══ DATA EXCERPTS ══

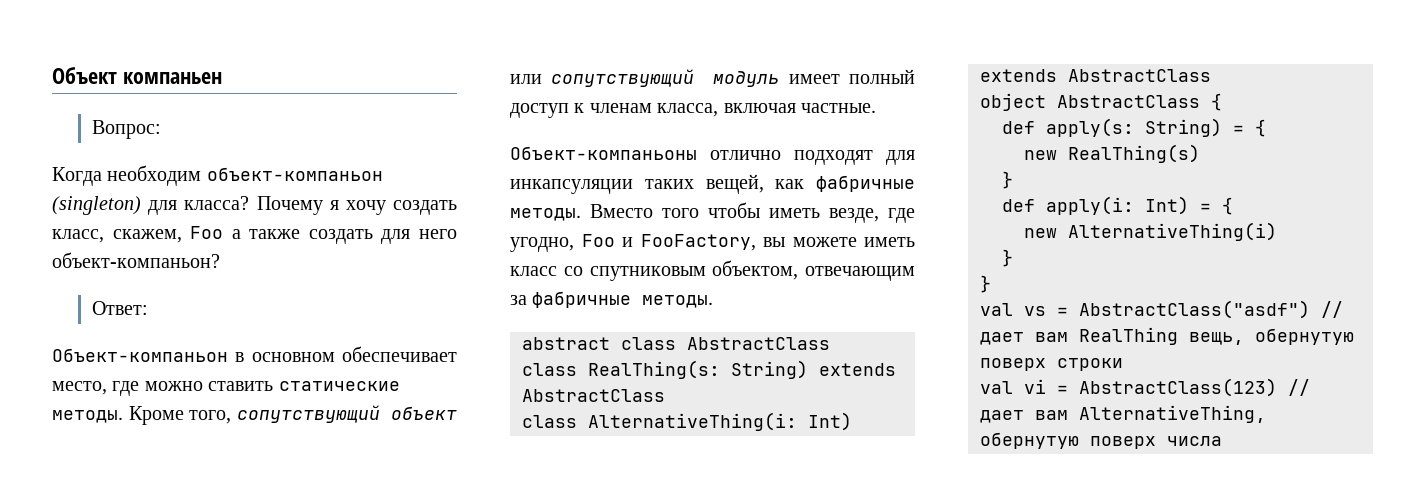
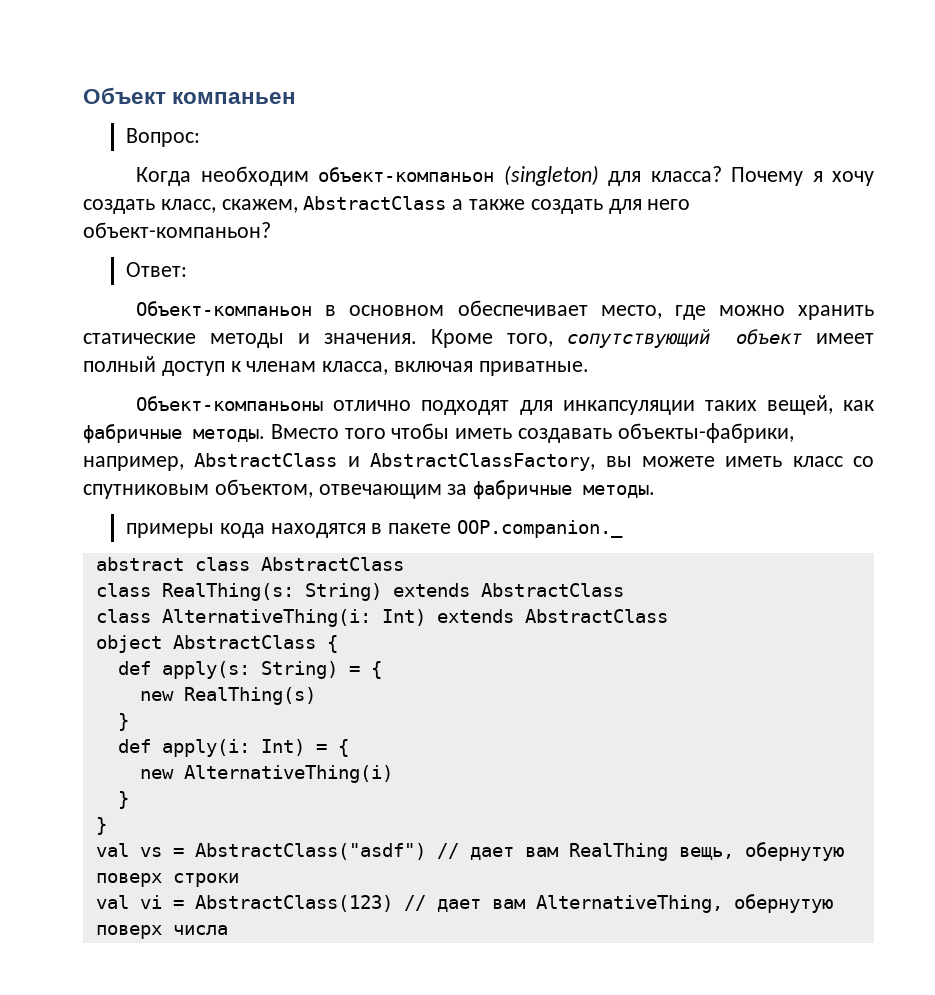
[190,226,224,239] Foo -> [303,196,447,210] AbstractClass
[208,381,400,391] [52,410,123,423] ставить статические методы. -> [798,305,875,320] [83,333,417,348] хранить статические методы и значения.
[510,69,780,87] или сопутствующий модуль -> (803, 337) none
[801,103,876,113] частные. -> [478,361,589,376] приватные.
[829,208,915,223] [510,234,756,252] везде, где угодно, Foo и FooFactory, -> [518,423,794,443] [83,453,596,471] создавать объекты-фабрики, например, AbstractClass и AbstractClassFactory,
(714, 301) none -> [125,520,623,538] // примеры кода находятся в пакете OOP.companion._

═══

Only the lines from the start of the material to the line with "[801,103,876,113] частные. ->", inclusive, belong in the answer, printed exactly and free of pictures.

[190,226,224,239] Foo -> [303,196,447,210] AbstractClass
[208,381,400,391] [52,410,123,423] ставить статические методы. -> [798,305,875,320] [83,333,417,348] хранить статические методы и значения.
[510,69,780,87] или сопутствующий модуль -> (803, 337) none
[801,103,876,113] частные. -> [478,361,589,376] приватные.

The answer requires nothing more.